Unlike surgical plane levels of isoflurane and ketamine, which produced non-critical dynamics (aside from AL recordings), pentobarbital produced potentially scale-free distributions with smaller exponents τ, indicating an increased propensity for larger avalanches. This increase is consistent with the work conducted in ref. ¹⁷, but differs in that the avalanche distributions shown in the aforementioned work are clearly super-critical. Given the reduced fitting range in our analysis, and the observation of size exponents less than 1 (though τ > 1 can not be ruled out at the two σ levels) in three of six recordings, a super-critical state should not be ruled out, but it is also not as pronounced as in ref. ¹⁷, despite the same dosage (80 mg/kg). One key experimental difference between the two analyses is our use of calcium indicators instead of genetically encoded voltage indicators. The differences in the time scales involved (e.g., calcium response and decay is typically slower than voltage⁴³) could be a contributing factor to the differences we observe, though a direct study comparing avalanche statistics with both modalities has not been performed to our knowledge.

Interestingly, both pentobarbital 12.5 and 80 mg/kg produced similar PCFs, avalanche distributions, and spatial initiation maps, where the latter are similar to QW. The fact that both high and low doses resulted in similar avalanche statistics is very different from what is observed in ketamine and isoflurane.
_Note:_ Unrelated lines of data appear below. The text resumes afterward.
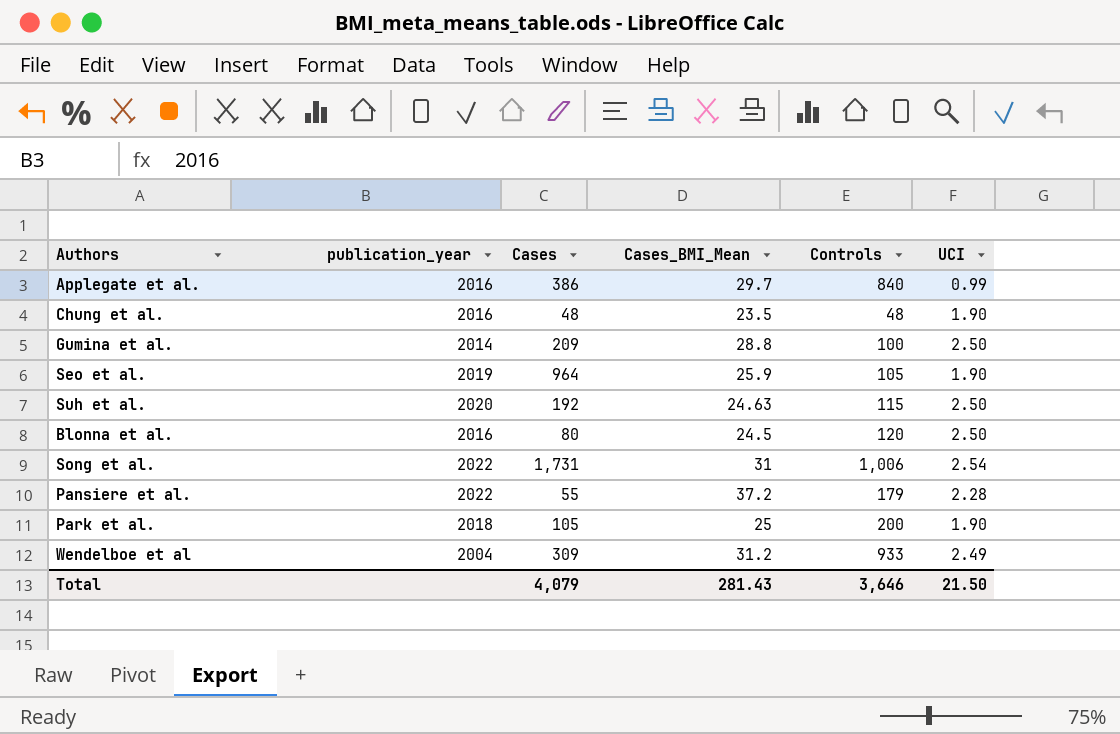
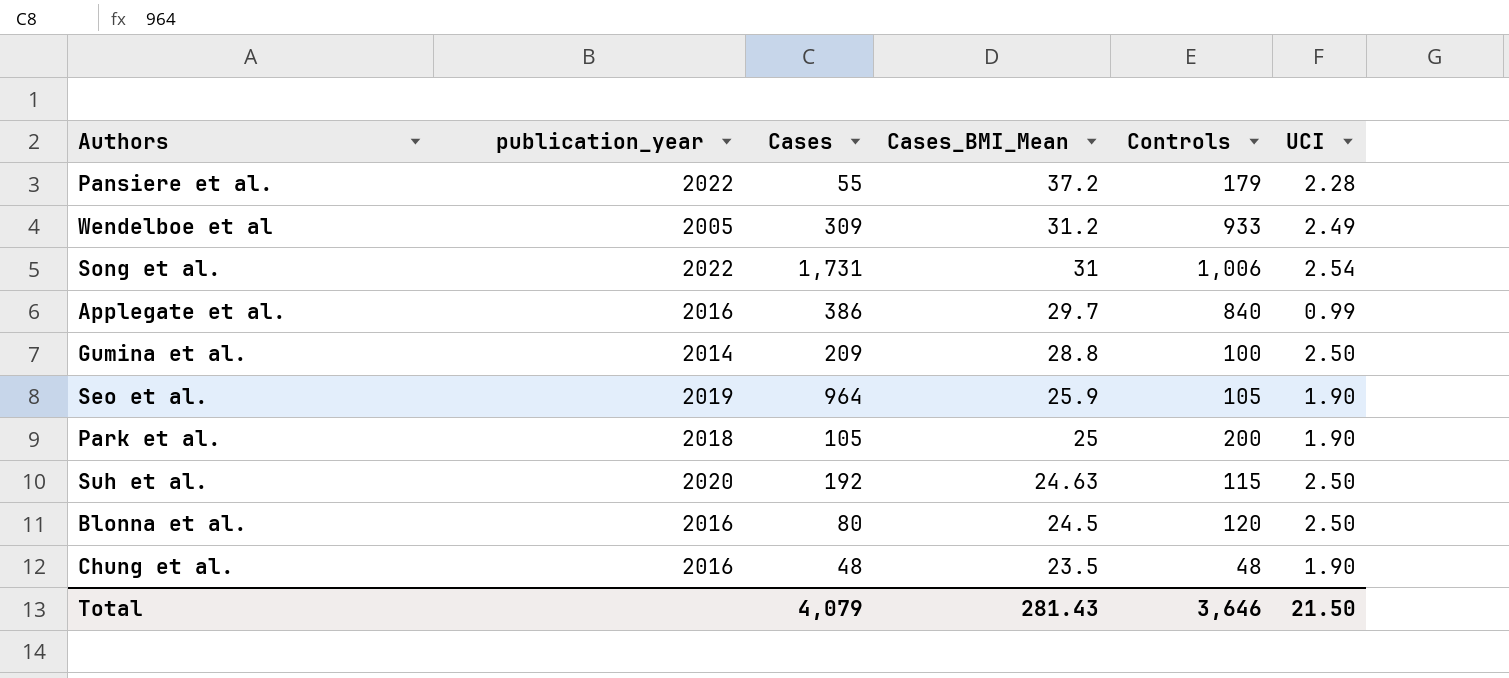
row order: none -> Cases_BMI_Mean descending
Wendelboe et al | publication_year: 2004 -> 2005

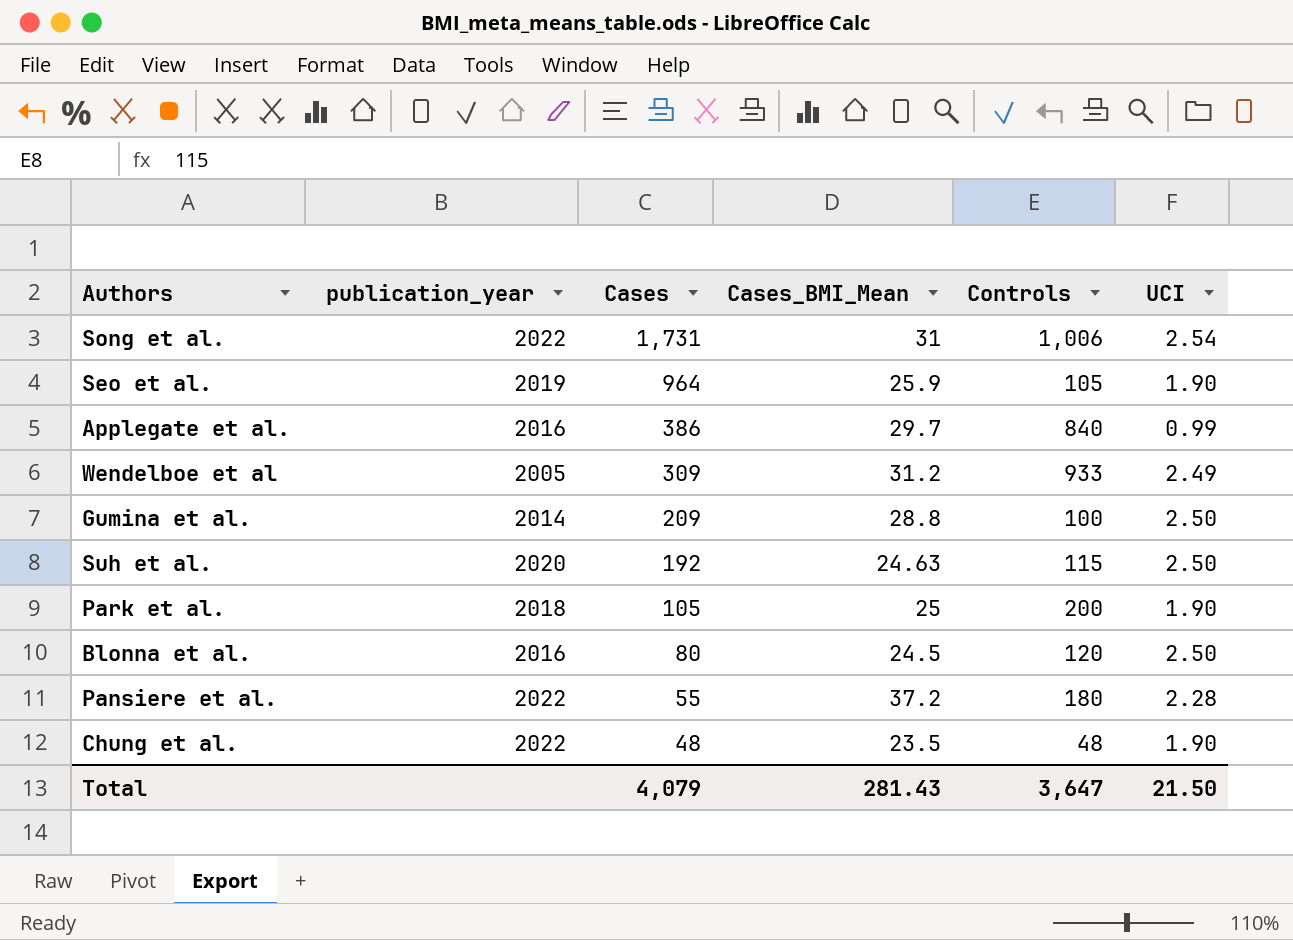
row order: Cases_BMI_Mean descending -> Cases descending
Pansiere et al. | Controls: 179 -> 180
Chung et al. | publication_year: 2016 -> 2022
Total | Controls: 3,646 -> 3,647

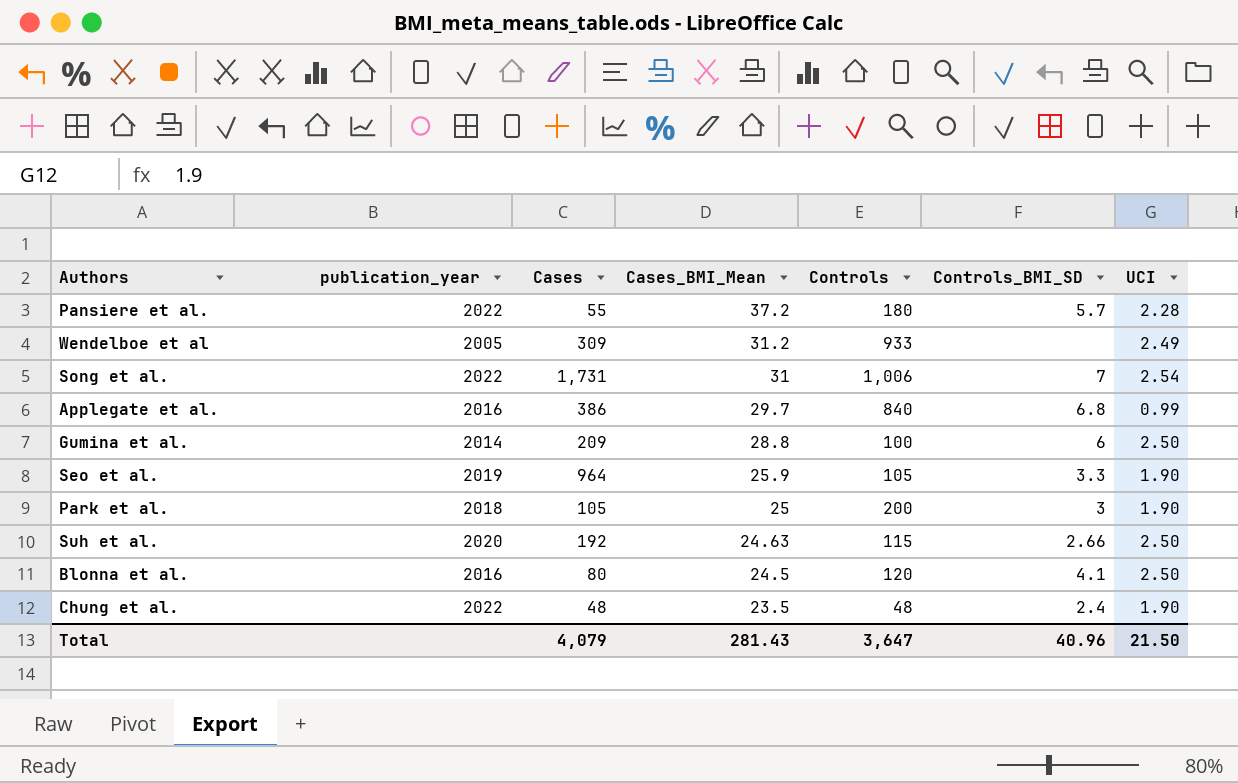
row order: Cases descending -> Cases_BMI_Mean descending
column Controls_BMI_SD | position: none -> 6

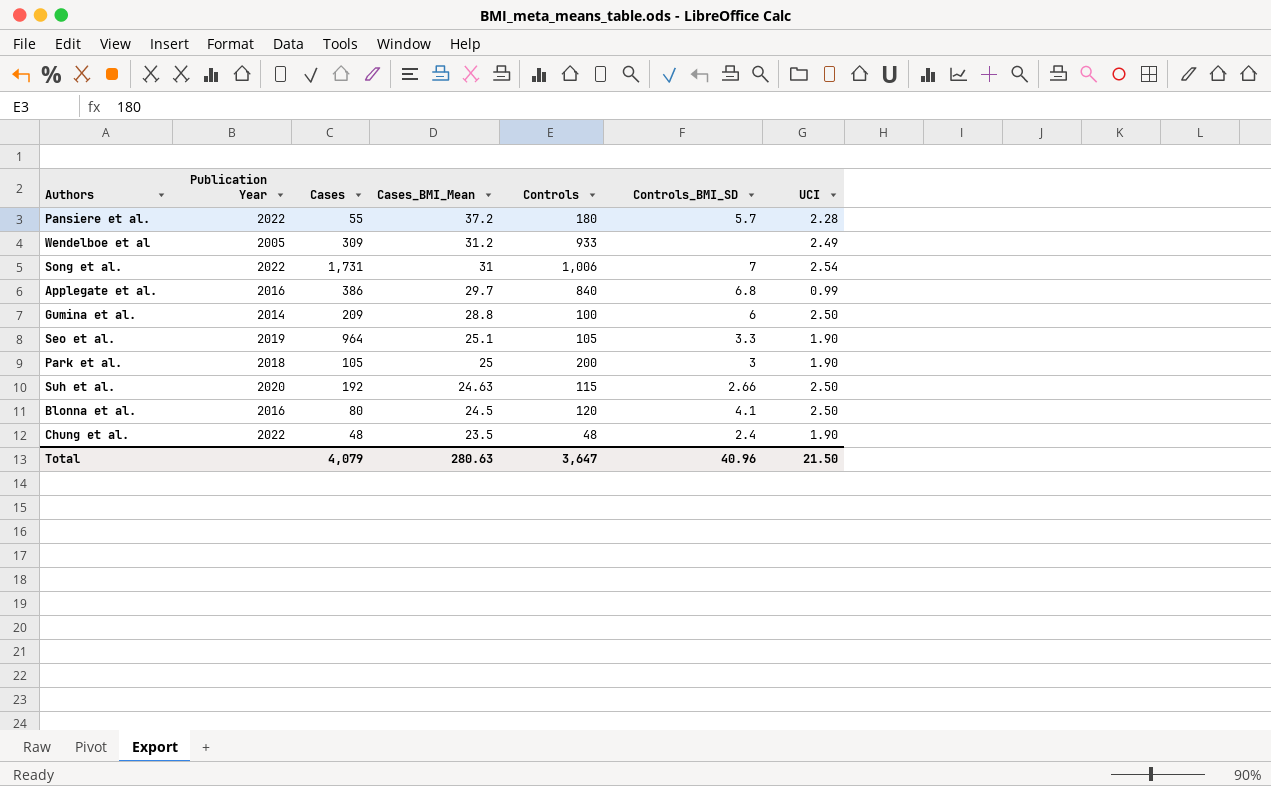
column name: publication_year -> Publication Year
Seo et al. | Cases_BMI_Mean: 25.9 -> 25.1
Total | Cases_BMI_Mean: 281.43 -> 280.63

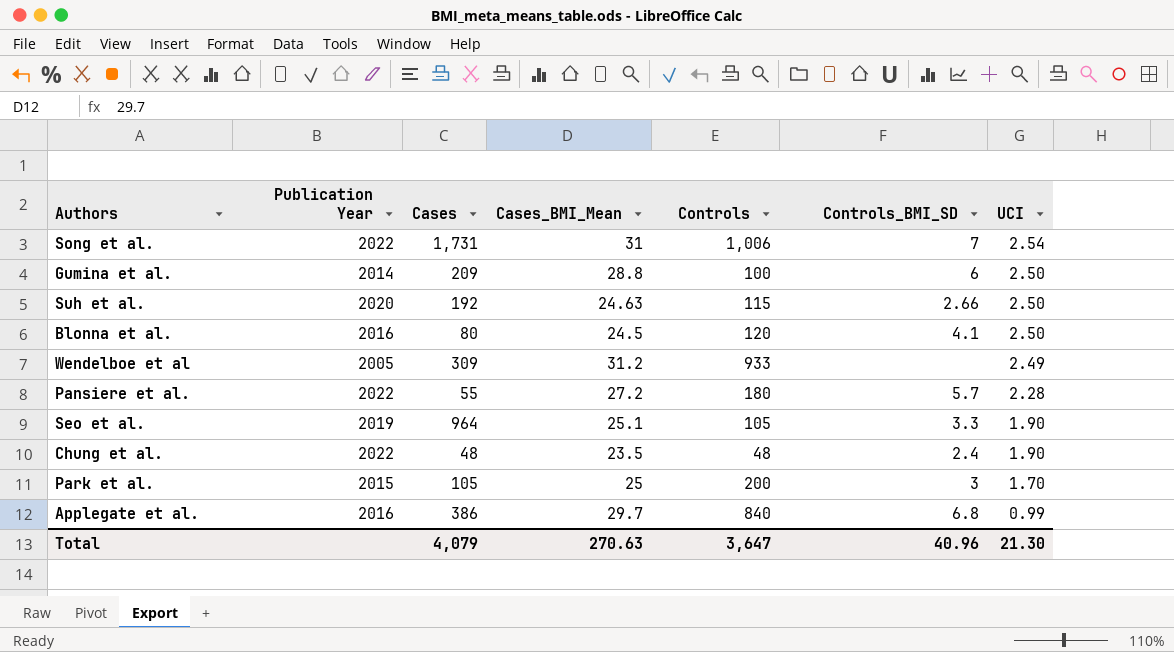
row order: Cases_BMI_Mean descending -> UCI descending
Pansiere et al. | Cases_BMI_Mean: 37.2 -> 27.2
Park et al. | Publication Year: 2018 -> 2015
Park et al. | UCI: 1.90 -> 1.70
Total | Cases_BMI_Mean: 280.63 -> 270.63
Total | UCI: 21.50 -> 21.30

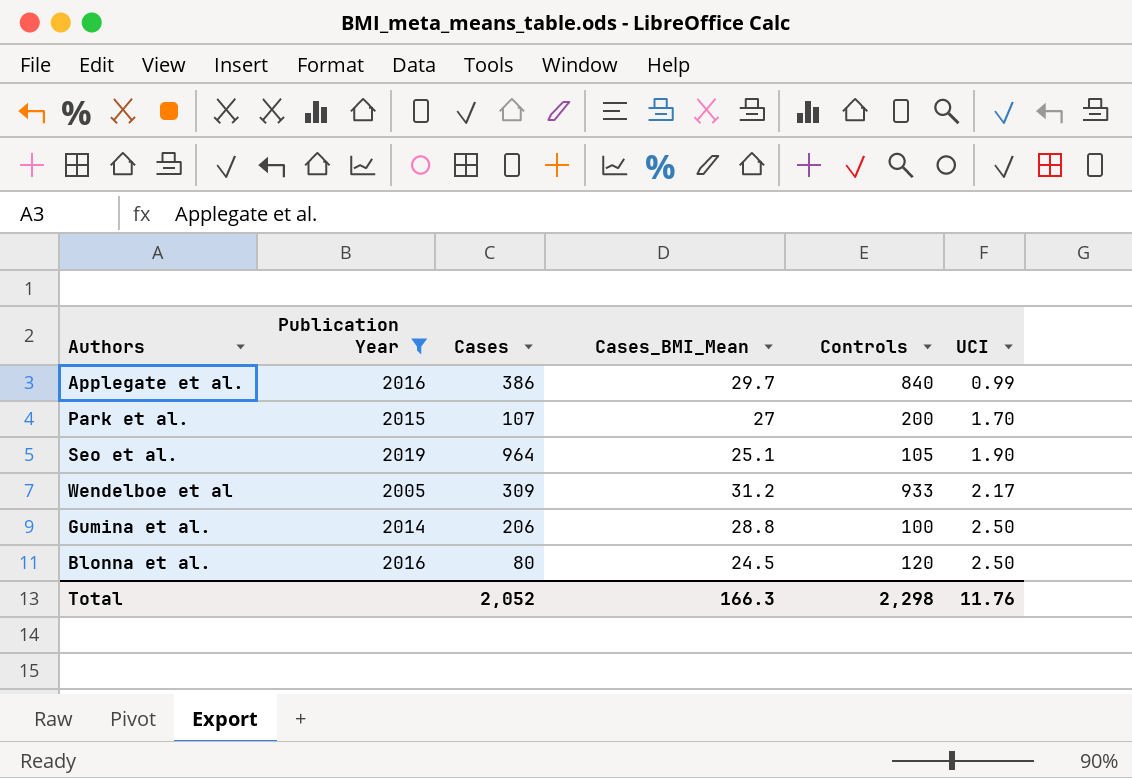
filter: none -> Publication Year <= 2019
row order: UCI descending -> UCI ascending
column Controls_BMI_SD | position: 6 -> none
Park et al. | Cases: 105 -> 107
Park et al. | Cases_BMI_Mean: 25 -> 27
Wendelboe et al | UCI: 2.49 -> 2.17
Gumina et al. | Cases: 209 -> 206
Total | Cases: 4,079 -> 2,052
Total | Cases_BMI_Mean: 270.63 -> 166.3
Total | Controls: 3,647 -> 2,298
Total | UCI: 21.30 -> 11.76

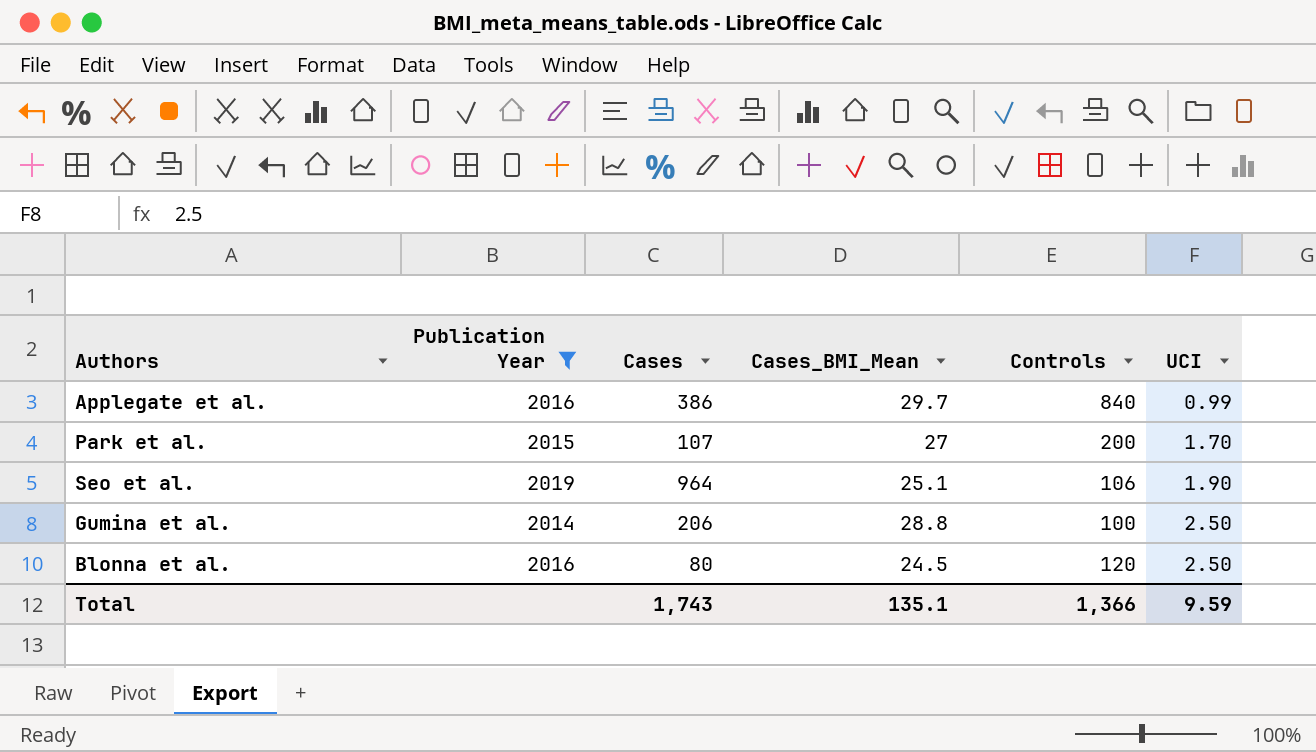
row Wendelboe et al: 2005 | 309 | 31.2 | 933 | 2.17 -> none
Seo et al. | Controls: 105 -> 106
Total | Cases: 2,052 -> 1,743
Total | Cases_BMI_Mean: 166.3 -> 135.1
Total | Controls: 2,298 -> 1,366
Total | UCI: 11.76 -> 9.59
This suggests a saturation effect as opposed to a monotonic dose-dependant effect, and may reveal an abrupt, discrete transition between QW dynamics and another state made accessible by even low doses of pentobarbital, which potentially maintains critical dynamics but belongs to a separate universality class.

Regarding measures of criticality, QW, all low-dose anesthetics, high-dose pentobarbital, and awake-like isoflurane, consistently satisfied the scaling relation (Eq. (2)) for all testable cases (i.e., τ > 1), suggesting criticality. It is surprising that critical statistics can be observed despite anesthetics altering excitation/inhibition (E/I) balance¹⁸. One possibility is that anesthetics induce spatially heterogeneous changes in E/I balance, where compensatory effects maintain global criticality, but local analysis may reveal deviations. Preliminary findings using an E/I balance estimation method⁴⁴ support this idea in general (see S5), but further validation is needed. Although surgical plane anesthesia generally disrupts criticality, the occasional presence of criticality in individual recordings suggests that animal variability might play a role. Therefore, the impact of anesthetics on criticality is more nuanced than a binary classification of “critical” or “non-critical” states.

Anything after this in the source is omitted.